* **BRIEF**
Your reply should reproduce each entry exactly and contain no pictures.

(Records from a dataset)
Start of Block

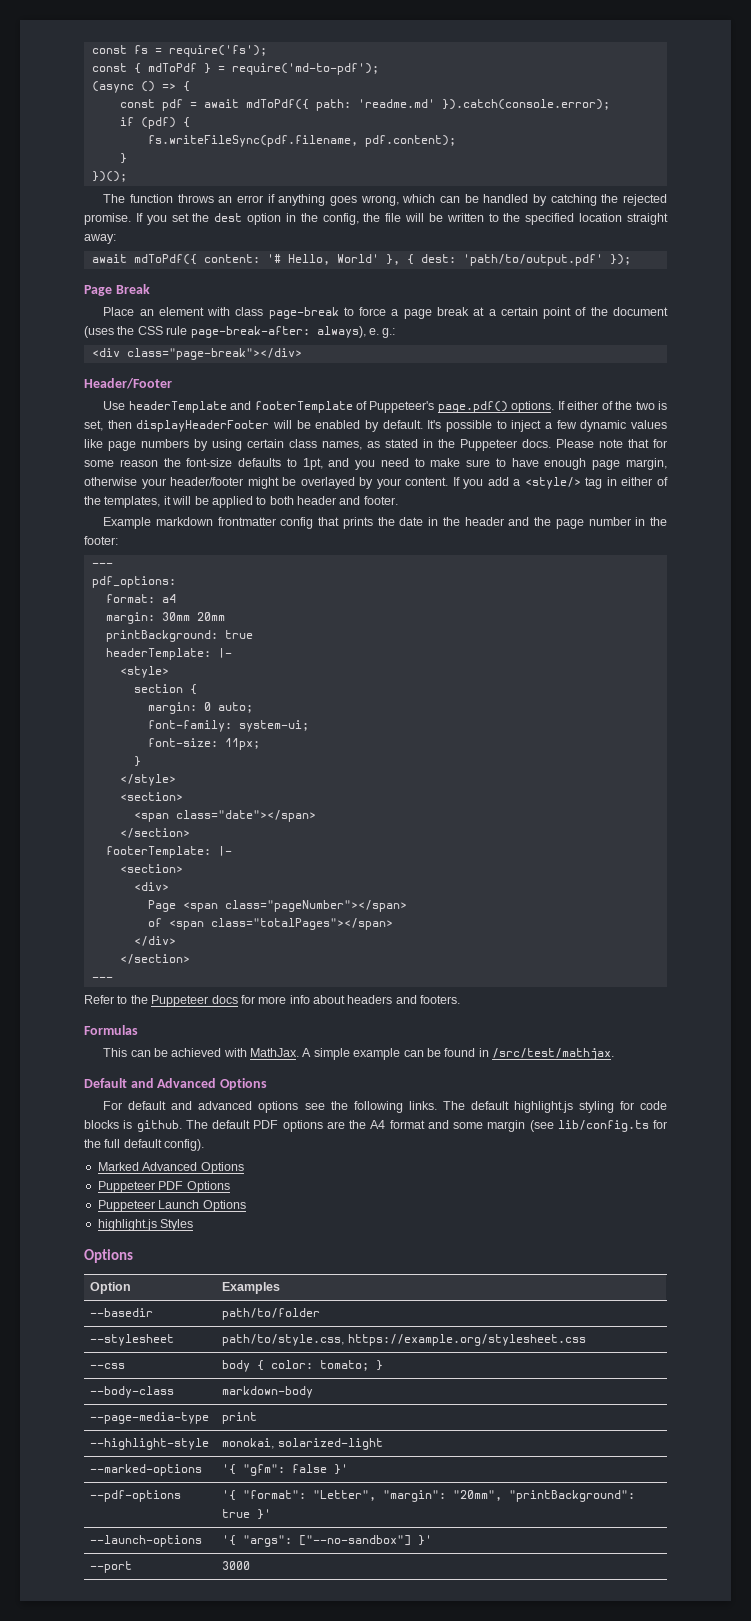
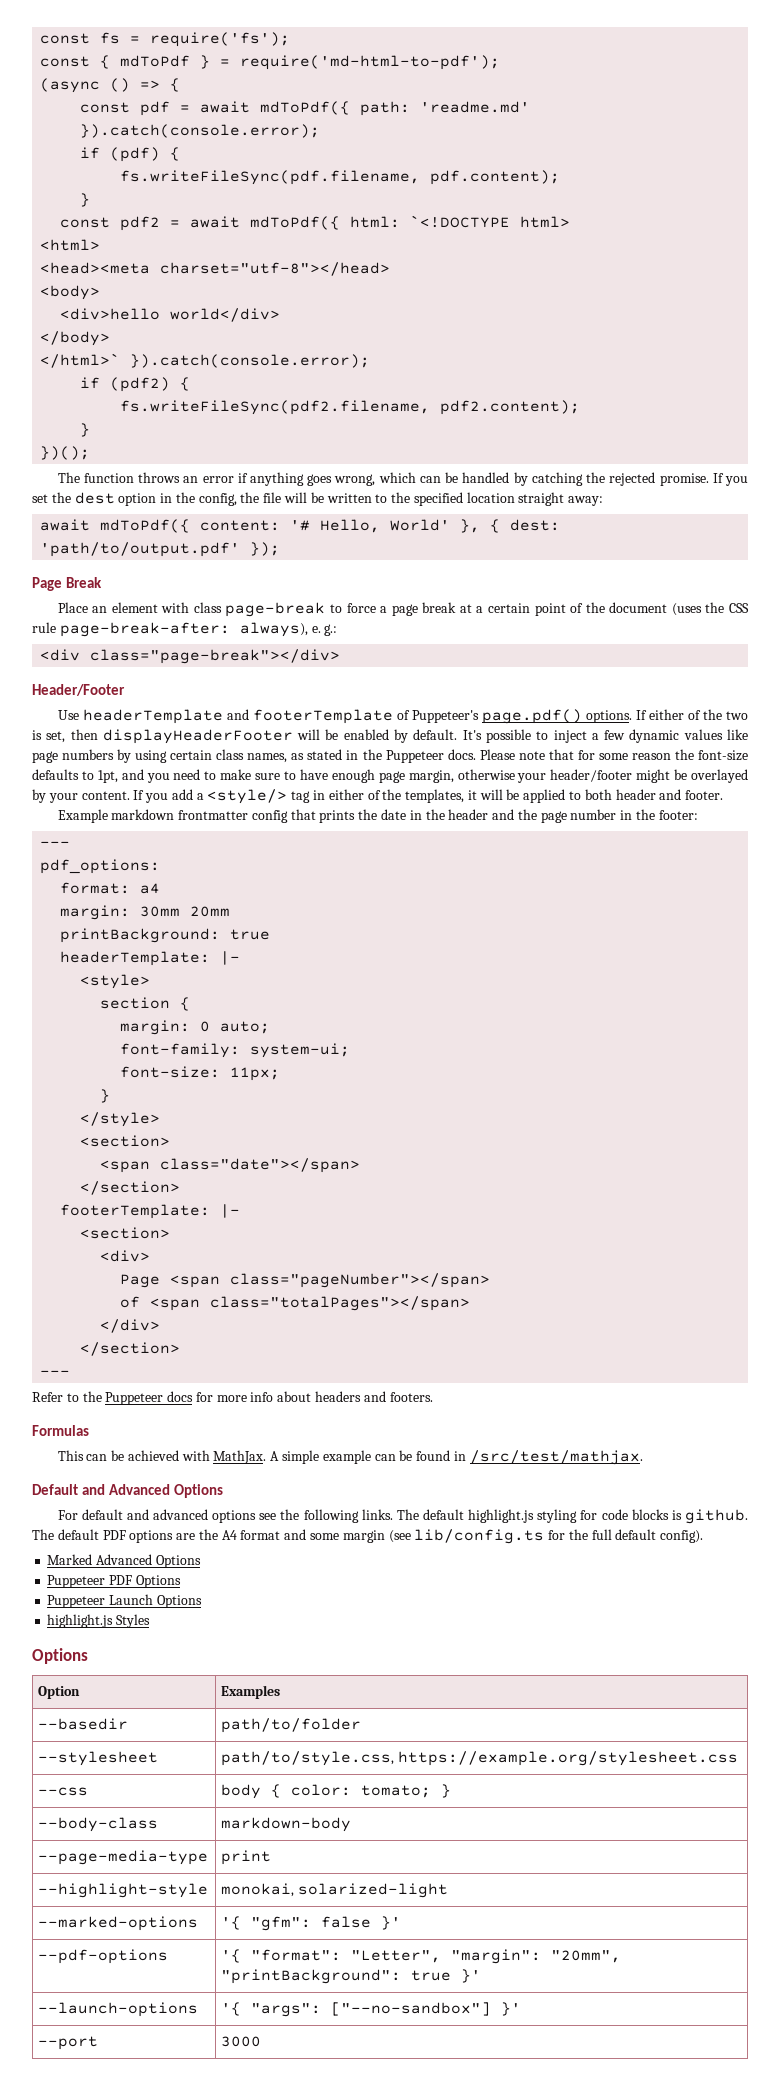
- const { mdToPdf } = require('md-to-pdf');
+ const { mdToPdf } = require('md-html-to-pdf');
+ const pdf2 = await mdToPdf({ html: `<!DOCTYPE html>
+ <html>
+ <head><meta charset="utf-8"></head>
+ <body>
+ <div>hello world</div>
+ </body>
+ </html>` }).catch(console.error);
+ if (pdf2) {
+ fs.writeFileSync(pdf2.filename, pdf2.content);
+ }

End of Block

* **PROBLEM SOLUTION**
- const { mdToPdf } = require('md-to-pdf');
+ const { mdToPdf } = require('md-html-to-pdf');
+ const pdf2 = await mdToPdf({ html: `<!DOCTYPE html>
+ <html>
+ <head><meta charset="utf-8"></head>
+ <body>
+ <div>hello world</div>
+ </body>
+ </html>` }).catch(console.error);
+ if (pdf2) {
+ fs.writeFileSync(pdf2.filename, pdf2.content);
+ }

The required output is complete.